Everything Old Is New Again

So, despite not getting any bites on my resume this summer (I’m pretty sure there weren’t a whole lot of private schools in the area searching for new teachers this year), I have suddenly found myself with a new job.

Funny thing is, it’s my old job.

See, last week, I found the opportunity to return to my previous school (at a higher salary) in the same position but with more leadership opportunities and a sense of peace with myself. To say that I jumped at the opportunity was to put it much too lightly.

Telling my (now previous) employers that I was resigning was, on the one hand, a supremely wonderful moment, while at the same time a giant crushing moment of anxiety. My supervisor threw the most unprofessional fit I have ever witnessed, calling me unprofessional and ultimately declaring that I lacked integrity for waiting until the week before teacher in-service started to tell them (keep in mind I accepted the new job last Wednesday night and told them Thursday morning). She also insinuated that I’d purposely waited to tell them until the last possible minute as some sort of passive-aggressive dick move. Mind you, if I wanted to be a dick, I’d have waited until this past Monday morning (the first day of teacher in-service) to tell them, not give them at least a couple days’ notice.

But that’s all behind me now. I’m back at a school where I’m appreciated and where I don’t dread waking up every morning. I can also say (with perfect certainty) that, while working at my previous school did improve me as a teacher, I will be content with never setting foot in that building again.

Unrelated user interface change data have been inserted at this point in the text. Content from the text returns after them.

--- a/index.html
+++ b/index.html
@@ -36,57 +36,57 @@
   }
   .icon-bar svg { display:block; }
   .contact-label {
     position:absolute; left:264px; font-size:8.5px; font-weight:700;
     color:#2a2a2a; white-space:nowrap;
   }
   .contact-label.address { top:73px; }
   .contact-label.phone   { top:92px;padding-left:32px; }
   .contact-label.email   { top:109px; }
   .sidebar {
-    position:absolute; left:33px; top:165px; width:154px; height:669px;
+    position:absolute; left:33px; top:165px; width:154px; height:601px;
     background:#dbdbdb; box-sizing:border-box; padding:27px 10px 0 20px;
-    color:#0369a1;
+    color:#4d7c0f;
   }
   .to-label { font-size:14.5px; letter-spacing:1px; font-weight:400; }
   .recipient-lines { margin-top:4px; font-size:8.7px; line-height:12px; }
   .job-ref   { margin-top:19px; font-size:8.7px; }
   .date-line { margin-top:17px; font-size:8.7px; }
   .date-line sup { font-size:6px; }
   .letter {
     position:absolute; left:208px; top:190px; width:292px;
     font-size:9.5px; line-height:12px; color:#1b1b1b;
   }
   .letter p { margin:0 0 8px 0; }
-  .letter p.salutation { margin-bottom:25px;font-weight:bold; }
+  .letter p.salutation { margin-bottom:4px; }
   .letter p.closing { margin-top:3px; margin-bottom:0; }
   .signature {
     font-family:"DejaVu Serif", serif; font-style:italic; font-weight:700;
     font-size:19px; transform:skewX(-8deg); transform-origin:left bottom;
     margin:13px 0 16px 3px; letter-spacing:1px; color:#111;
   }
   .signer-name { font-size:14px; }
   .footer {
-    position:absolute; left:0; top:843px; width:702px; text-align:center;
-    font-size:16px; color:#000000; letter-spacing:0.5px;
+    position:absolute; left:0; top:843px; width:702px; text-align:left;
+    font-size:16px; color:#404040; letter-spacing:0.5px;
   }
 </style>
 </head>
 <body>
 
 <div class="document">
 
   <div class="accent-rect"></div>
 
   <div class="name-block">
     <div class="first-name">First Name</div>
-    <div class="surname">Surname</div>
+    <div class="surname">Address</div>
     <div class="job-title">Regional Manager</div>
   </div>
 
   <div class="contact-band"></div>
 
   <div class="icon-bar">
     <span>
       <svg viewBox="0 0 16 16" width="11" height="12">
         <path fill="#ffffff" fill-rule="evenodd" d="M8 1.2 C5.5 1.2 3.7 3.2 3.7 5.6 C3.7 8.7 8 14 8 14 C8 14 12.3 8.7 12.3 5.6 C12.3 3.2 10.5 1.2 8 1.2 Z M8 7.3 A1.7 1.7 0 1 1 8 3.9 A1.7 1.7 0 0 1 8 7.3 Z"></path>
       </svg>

On the downside, I don’t get any paychecks this month, so I probably won’t be buying any comics until October (which means no Pull List this month). I should have some stuff to post around here still, though, so we’ll just have to see what happens.

The Search

I’ve been a teacher for five years. I really enjoy the act of teaching; I like imparting information and knowledge to young people, I like watching them learn how to ask questions and think critically (and since I’m a history teacher, critical thinking is basically the gig), and I like getting to do something different every day. I’m not fond of the procedural side of things; I hate paperwork, I hate grading, I’m not fond of writing lesson plans, and I wish I didn’t have to be involved in so many meetings. It’s a tricky balance to strike; while the procedural stuff is necessary and has to happen (especially in special education, where you have to have meetings and documentation of everything), you don’t want it to interfere with your ability to get into the classroom and teach the kids (which should always be the focus). And, of course, there’s the damn standardized tests that have become the bane of every teacher’s existence since No Child Left Behind came into effect (“teaching to the test” is a concern administrators have, but everyone basically teaches the students what they need to pass the standardized tests because that’s just what you have to do). But, despite all that bull, I still like teaching.

I’ve spent my teaching career working with students in special education. For four years, I worked at a school for students with learning disabilities. I loved my time there, enjoyed that student population immensely, and really only left because it wasn’t possible to continue surviving on the pittance the school paid. The sad fact of the matter was, I needed to make more money. I switched this past school year to a different private school, one that works with students who have emotional disabilities. It’s a different environment, one that is more restrictive than what I was used to. That in and of itself wasn’t a problem. Sure, I had more rules I had to know and enforce, but that’s a minor thing. I had to learn how to do restraints (or “therapeutic physical interventions,” as they’re called), and I’m only teaching one history class (which is my area of expertise; I’m not real good at math, yet that’s what I spend most of my day teaching), but I still rather enjoy my time in the classroom (even the math classes). Actually, teaching things outside of my area of specialty has been a benefit; I’ve gotten better at planning and thinking about how I actually teach, which is great.

What I don’t like is the attitude of the administration at my school. There’s a negativity there about the students and about the job we do that wasn’t present at my first school. It drags me down, makes me feel negative myself, and generally casts a pall over my time there.

So I’m looking for a new job. I’m sticking to small private schools, primarily in the special education area because that’s what I’ve got experience with and it’s what I’m comfortable with. I used part of my spring break this week to craft cover letters and send them and my resume off to a few schools, and I’ll send a few more before the week is up, I’ll wager. We’ll just have to wait and see what the effort yields.